» ASSIGNMENT:
Search the entries below for "REQUIRED" and copy each matching line.

» SOURCE MATERIAL:
>>>>
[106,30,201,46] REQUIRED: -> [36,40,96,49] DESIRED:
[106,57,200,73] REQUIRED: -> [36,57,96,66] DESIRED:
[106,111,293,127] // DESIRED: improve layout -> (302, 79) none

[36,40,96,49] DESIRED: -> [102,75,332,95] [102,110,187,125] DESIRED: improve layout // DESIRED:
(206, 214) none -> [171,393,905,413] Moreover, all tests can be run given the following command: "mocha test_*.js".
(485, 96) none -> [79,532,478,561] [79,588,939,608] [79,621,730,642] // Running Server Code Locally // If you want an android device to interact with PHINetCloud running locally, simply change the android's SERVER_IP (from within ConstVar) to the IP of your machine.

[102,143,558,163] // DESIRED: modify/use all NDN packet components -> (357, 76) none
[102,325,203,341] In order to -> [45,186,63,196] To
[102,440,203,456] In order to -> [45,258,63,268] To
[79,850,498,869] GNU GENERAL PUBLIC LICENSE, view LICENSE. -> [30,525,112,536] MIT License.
<<<<
>>>>
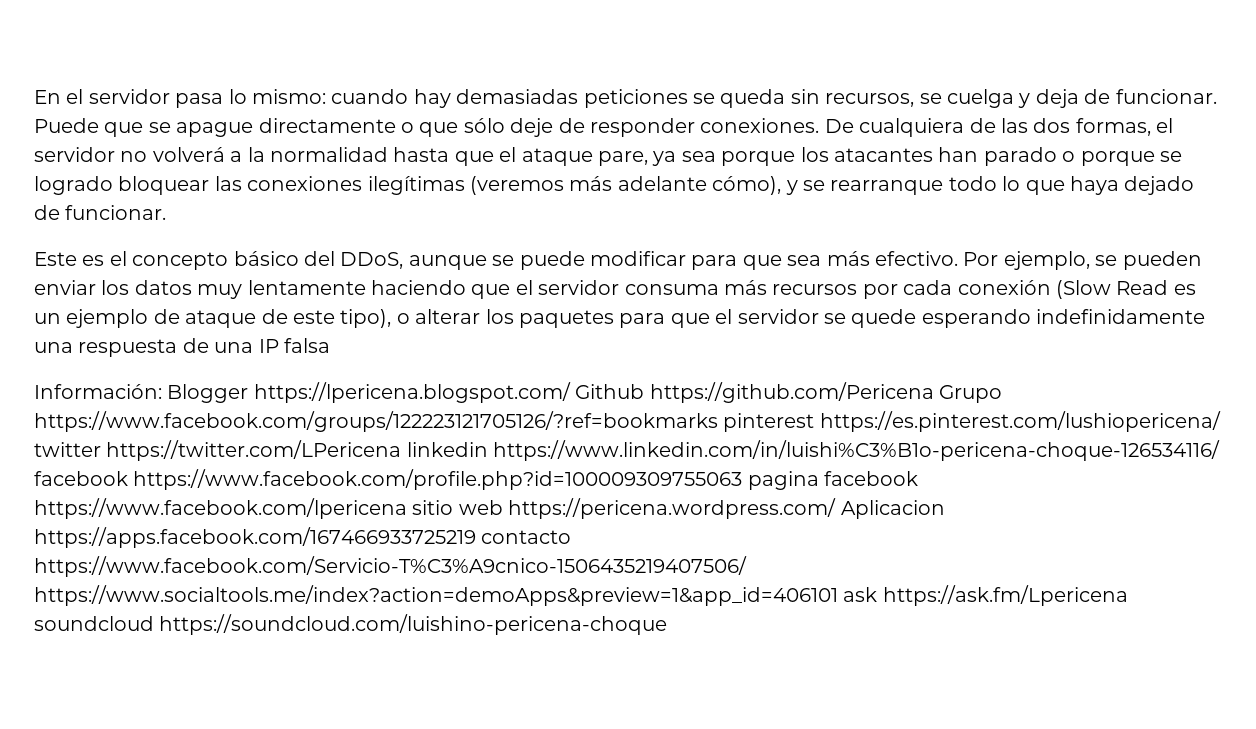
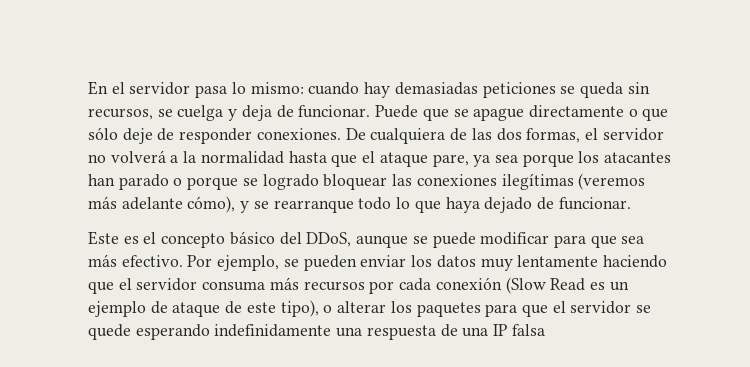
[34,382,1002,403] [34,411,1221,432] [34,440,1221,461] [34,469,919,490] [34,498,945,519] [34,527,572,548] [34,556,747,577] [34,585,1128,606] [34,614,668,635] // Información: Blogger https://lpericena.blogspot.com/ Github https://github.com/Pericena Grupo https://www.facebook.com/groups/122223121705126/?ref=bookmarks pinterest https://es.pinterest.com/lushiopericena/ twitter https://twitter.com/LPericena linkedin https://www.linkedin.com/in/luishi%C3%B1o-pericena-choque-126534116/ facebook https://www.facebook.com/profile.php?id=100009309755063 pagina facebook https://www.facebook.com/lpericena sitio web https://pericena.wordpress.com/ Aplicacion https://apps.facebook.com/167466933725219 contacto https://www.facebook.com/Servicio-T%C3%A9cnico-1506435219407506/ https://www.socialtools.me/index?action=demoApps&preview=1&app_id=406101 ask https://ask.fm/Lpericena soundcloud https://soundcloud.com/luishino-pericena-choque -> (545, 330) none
<<<<
>>>>
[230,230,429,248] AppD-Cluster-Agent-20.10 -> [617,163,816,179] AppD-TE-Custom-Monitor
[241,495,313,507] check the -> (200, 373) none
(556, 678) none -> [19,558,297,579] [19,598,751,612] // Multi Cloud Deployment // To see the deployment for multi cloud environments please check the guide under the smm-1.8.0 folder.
<<<<
» THE COMPLETED TASK:
[106,30,201,46] REQUIRED: -> [36,40,96,49] DESIRED:
[106,57,200,73] REQUIRED: -> [36,57,96,66] DESIRED:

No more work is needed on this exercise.